– Разве у аптекарей мог быть свой герб? – улыбнулась Маша.
– О! Еще как мог! Это только поначалу, в XIII веке, гербы были исключительно у военной знати мужеского пола. А потом ими обзавелись и дамы, и церковники, и буржуа. И даже крестьяне. И если аристократы и богатые бюргеры использовали их на попонах, знаменах, камзолах, мебели, посуде, то средневековые крестьянские гербы, выгравированные на печатях, служили своим обладателям подписью.
– Хорошо, положим. А дерево?
– Дерево тут, несомненно, главное изображение, и по размеру, и по нахождению в сердце герба. А то, что это сосна, тоже многое объясняет. Но это только если вы, Мари, все-таки хотите углубиться в символику.
– Хочу, – с готовностью подтвердила Маша.
– Дерево обозначает свободу. А конкретно сосна – индивидуальность. Синий цвет, при множестве значений, имеет еще и такое – настойчивость и лояльность.
– Есть еще и другие?
– О, сколько угодно! Мир, созерцание, небо и небесные сферы. Честность и интеллект.
– А серебро?
– Серебро символизирует чистоту, надежду и справедливость. Получается, владелец герба был – или считал себя – человеком незаурядным, свободным, честным и неглупым. Что, согласитесь, отличное сочетание.
– Если только он правильно себя оценивал, – улыбнулась Маша. – Что ж, осталось узнать, кто же он.
Д’Урсель помолчал.
– Мари, – наконец вздохнул граф, – боюсь, что я не смогу вам помочь… – И на молчаливый вопрос Маши продолжил: – Дело в том, что данный герб не принадлежит ни одному из известных мне европейских родов…
Андрей привычным жестом вскрыл банку «Педигри» и вывернул неаппетитное на первый взгляд содержимое в миску прожорливой твари. Раневская рванул к «Педигри» так стремительно, будто не был отменно кормлен сегодня утром просроченной «докторской» колбасой.
– Сволочь лохматая! – нежно сказал Андрей, потрепав пса по сухой серой спине. – Так однажды снесешь меня с места, упаду я, ударюсь головой о какой-нибудь острый угол. Помру. Стану лежать тут, плохо пахнуть. И кормить перестану, что делать-то будешь?
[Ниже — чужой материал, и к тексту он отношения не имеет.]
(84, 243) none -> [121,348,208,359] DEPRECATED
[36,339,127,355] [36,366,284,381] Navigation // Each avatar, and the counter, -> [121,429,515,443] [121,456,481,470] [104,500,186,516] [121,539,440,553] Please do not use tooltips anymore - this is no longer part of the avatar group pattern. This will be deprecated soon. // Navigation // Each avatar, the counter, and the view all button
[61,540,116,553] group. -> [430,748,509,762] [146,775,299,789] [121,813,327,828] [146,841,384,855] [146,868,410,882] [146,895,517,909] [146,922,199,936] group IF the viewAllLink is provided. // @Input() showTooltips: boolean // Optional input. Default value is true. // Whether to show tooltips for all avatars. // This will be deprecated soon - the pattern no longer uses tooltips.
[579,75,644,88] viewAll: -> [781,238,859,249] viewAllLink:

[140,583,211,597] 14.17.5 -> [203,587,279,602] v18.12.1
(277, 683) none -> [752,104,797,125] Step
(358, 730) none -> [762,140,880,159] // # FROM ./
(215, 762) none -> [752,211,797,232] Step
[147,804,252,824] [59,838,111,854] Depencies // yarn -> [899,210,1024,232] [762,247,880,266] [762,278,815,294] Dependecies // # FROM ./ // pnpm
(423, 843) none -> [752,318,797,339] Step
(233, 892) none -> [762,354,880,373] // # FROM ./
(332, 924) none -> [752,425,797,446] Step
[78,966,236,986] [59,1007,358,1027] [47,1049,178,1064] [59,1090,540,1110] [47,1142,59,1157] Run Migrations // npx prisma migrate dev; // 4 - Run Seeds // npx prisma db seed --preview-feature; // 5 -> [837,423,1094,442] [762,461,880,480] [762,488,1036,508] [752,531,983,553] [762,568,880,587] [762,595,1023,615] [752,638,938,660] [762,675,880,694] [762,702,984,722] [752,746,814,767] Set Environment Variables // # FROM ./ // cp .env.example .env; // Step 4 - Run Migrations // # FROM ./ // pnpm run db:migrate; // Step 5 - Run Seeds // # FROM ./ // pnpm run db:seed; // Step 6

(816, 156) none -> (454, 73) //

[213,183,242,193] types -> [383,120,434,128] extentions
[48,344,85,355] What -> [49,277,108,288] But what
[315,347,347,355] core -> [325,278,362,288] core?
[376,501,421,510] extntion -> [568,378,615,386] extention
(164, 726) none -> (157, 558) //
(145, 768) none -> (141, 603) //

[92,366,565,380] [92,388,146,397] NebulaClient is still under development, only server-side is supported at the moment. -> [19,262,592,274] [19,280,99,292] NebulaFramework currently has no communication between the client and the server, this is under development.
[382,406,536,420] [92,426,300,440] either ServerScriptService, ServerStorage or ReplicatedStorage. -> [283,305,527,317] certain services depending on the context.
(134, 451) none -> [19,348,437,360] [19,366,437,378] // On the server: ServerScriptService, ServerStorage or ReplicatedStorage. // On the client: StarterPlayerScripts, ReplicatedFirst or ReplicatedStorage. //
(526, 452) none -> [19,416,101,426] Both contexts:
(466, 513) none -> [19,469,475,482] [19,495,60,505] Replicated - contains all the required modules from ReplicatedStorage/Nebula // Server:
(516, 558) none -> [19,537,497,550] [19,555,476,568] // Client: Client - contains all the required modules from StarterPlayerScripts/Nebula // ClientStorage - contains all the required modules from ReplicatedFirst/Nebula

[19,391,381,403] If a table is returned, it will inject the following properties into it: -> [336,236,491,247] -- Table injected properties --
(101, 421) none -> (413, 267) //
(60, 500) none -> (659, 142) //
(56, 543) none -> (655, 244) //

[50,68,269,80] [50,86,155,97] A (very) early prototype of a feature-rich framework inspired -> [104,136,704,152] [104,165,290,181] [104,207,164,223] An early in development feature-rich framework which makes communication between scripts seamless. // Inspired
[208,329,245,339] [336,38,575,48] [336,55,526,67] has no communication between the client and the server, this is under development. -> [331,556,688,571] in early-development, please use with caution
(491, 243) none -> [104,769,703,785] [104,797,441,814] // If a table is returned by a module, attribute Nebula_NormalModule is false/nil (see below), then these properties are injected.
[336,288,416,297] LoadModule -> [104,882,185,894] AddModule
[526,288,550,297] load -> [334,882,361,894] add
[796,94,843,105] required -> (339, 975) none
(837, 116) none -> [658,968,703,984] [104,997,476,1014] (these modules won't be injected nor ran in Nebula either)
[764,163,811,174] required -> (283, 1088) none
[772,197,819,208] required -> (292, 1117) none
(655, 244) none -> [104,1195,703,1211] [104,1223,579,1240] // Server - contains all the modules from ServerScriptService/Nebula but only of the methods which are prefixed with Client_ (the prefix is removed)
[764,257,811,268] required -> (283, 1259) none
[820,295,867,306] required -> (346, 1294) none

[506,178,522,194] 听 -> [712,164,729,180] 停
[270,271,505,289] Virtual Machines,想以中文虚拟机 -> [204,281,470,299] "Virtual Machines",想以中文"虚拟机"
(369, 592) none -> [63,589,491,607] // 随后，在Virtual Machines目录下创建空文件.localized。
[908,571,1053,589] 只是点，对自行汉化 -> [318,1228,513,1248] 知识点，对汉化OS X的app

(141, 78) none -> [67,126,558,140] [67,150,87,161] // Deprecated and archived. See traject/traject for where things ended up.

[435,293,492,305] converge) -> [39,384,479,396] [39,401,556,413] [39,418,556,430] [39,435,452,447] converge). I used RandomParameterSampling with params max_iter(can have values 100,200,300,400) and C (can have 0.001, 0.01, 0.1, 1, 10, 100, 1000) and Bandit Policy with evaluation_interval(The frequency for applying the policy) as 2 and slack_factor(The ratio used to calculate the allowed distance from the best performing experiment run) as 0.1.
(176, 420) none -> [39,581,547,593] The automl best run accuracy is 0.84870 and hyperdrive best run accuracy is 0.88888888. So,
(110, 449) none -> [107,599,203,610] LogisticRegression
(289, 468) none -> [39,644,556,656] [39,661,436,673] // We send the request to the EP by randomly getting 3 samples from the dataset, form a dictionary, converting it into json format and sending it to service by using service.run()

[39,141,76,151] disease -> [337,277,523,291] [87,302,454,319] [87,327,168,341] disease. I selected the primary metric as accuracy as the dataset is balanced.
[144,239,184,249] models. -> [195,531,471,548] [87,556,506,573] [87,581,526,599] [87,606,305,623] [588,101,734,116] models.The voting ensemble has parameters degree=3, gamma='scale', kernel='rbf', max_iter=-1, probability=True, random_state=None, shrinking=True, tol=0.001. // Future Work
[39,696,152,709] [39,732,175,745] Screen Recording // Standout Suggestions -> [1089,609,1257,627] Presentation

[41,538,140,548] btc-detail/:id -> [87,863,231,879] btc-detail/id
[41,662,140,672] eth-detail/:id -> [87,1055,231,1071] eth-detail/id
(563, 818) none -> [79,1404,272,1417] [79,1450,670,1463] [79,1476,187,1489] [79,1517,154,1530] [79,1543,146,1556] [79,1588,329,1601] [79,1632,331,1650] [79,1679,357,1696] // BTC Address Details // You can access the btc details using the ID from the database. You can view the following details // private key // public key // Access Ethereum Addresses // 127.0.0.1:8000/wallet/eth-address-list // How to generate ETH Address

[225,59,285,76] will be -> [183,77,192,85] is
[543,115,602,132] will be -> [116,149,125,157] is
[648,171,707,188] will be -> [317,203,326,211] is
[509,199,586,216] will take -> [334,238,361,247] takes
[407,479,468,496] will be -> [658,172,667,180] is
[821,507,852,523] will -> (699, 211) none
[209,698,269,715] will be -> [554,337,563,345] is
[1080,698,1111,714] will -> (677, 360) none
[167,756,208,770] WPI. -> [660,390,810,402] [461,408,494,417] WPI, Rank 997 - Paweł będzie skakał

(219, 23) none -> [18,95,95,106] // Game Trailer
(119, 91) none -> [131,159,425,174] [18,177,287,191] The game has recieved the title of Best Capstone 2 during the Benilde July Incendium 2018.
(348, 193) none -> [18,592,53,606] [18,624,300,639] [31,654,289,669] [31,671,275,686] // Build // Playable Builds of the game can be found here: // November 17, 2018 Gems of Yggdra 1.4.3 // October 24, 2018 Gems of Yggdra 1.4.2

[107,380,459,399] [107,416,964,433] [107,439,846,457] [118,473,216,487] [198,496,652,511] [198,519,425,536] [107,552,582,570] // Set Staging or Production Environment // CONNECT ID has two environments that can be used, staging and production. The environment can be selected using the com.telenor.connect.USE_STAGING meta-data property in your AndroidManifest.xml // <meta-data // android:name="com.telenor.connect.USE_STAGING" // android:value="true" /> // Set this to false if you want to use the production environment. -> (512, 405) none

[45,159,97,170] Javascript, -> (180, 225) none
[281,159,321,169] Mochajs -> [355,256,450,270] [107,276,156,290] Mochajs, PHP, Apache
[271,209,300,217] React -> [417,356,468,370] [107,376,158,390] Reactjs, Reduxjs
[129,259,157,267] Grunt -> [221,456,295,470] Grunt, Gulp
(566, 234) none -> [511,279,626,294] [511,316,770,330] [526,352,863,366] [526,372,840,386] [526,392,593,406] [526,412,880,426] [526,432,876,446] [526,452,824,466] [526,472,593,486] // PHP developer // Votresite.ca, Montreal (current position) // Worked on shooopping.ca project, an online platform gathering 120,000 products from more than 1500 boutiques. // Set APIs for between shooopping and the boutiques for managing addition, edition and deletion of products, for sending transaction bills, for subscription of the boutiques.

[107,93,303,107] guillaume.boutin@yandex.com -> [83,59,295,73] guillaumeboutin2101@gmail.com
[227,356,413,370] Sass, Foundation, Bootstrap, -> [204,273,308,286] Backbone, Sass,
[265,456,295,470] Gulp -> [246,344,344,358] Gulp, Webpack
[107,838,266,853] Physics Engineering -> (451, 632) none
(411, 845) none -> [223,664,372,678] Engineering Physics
Раневская ничего не ответил, сжирая «Педигри» с бешеной скоростью и отвратительным чавканьем. Хвост в порядке благодарности бешено бил Андрея по бедру.
– Меня сожрешь, наверное, – хмыкнул Андрей и пошел готовить еду себе, любимому – прекраснейшее рагу, скормленное сегодня чудеснейшей Ниной Степановной, успело уже забыться желудком. Для крепкого сна следовало закинуть туда хоть бутерброд с сыром…
Впрочем, Андрей все еще надеялся на «деревенских гномов». Он вышел на крыльцо и вздохнул с чувством глубокой благодарности и облегчения – так, наверное, даже Раневская не вздыхал (но что с него взять, с неблагодарной твари?). Гномы приходили. На крыльце, приятно контрастируя с холодильником, в котором, кроме куска обветренного сыра, ничего не имелось, стоял судочек. Голубенький такой. Славный. Андрей в сладком предвкушении открыл крышку: пара отбивных и рис. Ничего изысканного, но вполне себе съедобно. Он знал, что это постаралась железнодорожная кассирша в благодарность за прошлые заслуги по спасению единственной дочери. Претендентом на роль зятя он был, прямо скажем, никудышным. Но, к счастью, оказался не самым плохим сыщиком. Отсюда – регулярно поступающая еда. Традиция, начатая дочерью и продолженная матерью: уже без далекоидущих матримониальных планов, когда дочь снова уехала в Москву.